But just saying "use a computer" is exactly what the EFF's stupid patent of the month claims, so why was it granted? There's no way to know, but the culprit may have been bureaucratic inertia, says Ranieri. The patent won preliminary approval before the Alice decision was announced, but was actually granted after the ruling. It's possible that no one in the overworked Patent Office even noticed the conflict with the Alice decision.
Because the patent office is under heavy pressure to reduce its huge backlog of applications, patent examiners aren't spending much time considering them. In fact, the average patent is scrutinized for only about 19 hours, not nearly enough time to do the research and analysis necessary to make an intelligent decision, says Ranieri.

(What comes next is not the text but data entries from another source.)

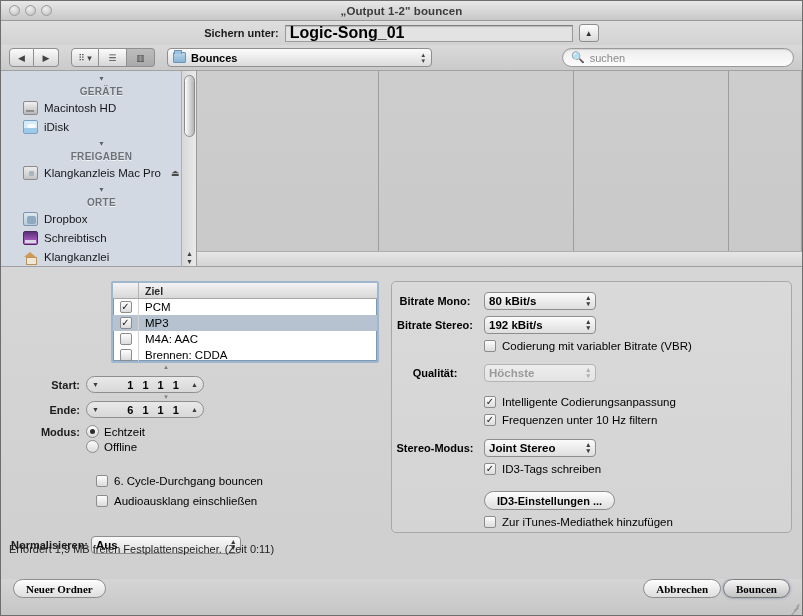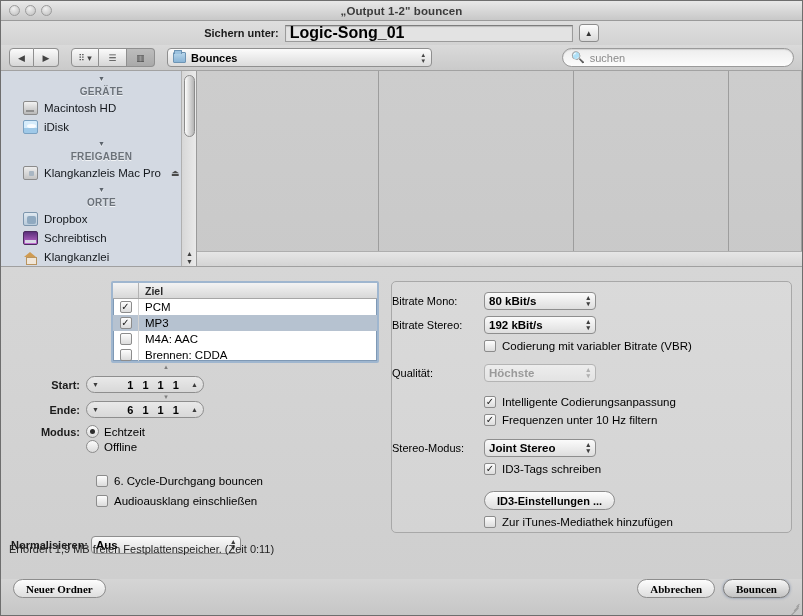--- a/index.html
+++ b/index.html
@@ -297,21 +297,21 @@
   
   .groupbox {
     border:1px solid #a8a8a8;
     border-radius:5px;
     background:rgba(255,255,255,0.10);
     padding:10px 10px 12px 0;
     height:252px;
     position:relative;
   }
   .r-row { display:flex; align-items:center; margin-bottom:6px; }
-  .r-lab { width:92px; text-align:left; padding-right:6px; font-weight:normal; font-size:11px; }
+  .r-lab { width:92px; text-align:center; padding-right:6px; font-weight:bold; font-size:11px; }
   .btn-std {
     height:19px; border-radius:10px;
     background:linear-gradient(#fdfdfd,#dedede);
     border:1px solid #8d8d8d;
     display:inline-flex; align-items:center; justify-content:center;
     padding:0 12px; font-size:11px; font-weight:bold;
   }
   .status {
     position:absolute; left:8px; bottom:24px;
     font-size:11px; color:#232323;
@@ -632,21 +632,21 @@
           </div>
         </div>
       </div>
 
       <div class="status">Erfordert 1,9 MB freien Festplattenspeicher.  (Zeit 0:11)</div>
     </div>
   </div>
 
   <div class="bottombar">
     <div class="btn-std">Neuer Ordner</div>
-    <div style="display:flex; gap:8px;">
+    <div style="display:flex; gap:2px;">
       <div class="btn-std">Abbrechen</div>
       <div class="btn-std btn-default">Bouncen</div>
     </div>
     <div class="grip">
       <i style="width:10px; right:1px; bottom:2px; transform:rotate(-45deg)"></i>
       <i style="width:7px; right:1px; bottom:5px; transform:rotate(-45deg)"></i>
       <i style="width:4px; right:1px; bottom:8px; transform:rotate(-45deg)"></i>
     </div>
   </div>
 </div>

Reducing the backlog is obviously a good thing, but it has to be done right. "The easiest way to deal with backlog is to just say yes. So we've seen a lot of poor patents," she says.
It is important to remember that stupid patents like the one Ranieri lampooned can do real harm. Because defending a patent case can easily cost more than $1 million, patent trolls can use the threat of these legal costs to extort settlements, even when a claim is spurious.
Still, there's some reason for optimism. The Alice decision provides a tool for courts to throw these cases out. And the Patent Office is doing a better job training patent examiners. But it will take years to see how the Alice ruling is translated by the lower courts where cases are actually fought.
Until then, there will be more than enough stupid patents to fill Ranieri's blog month after month.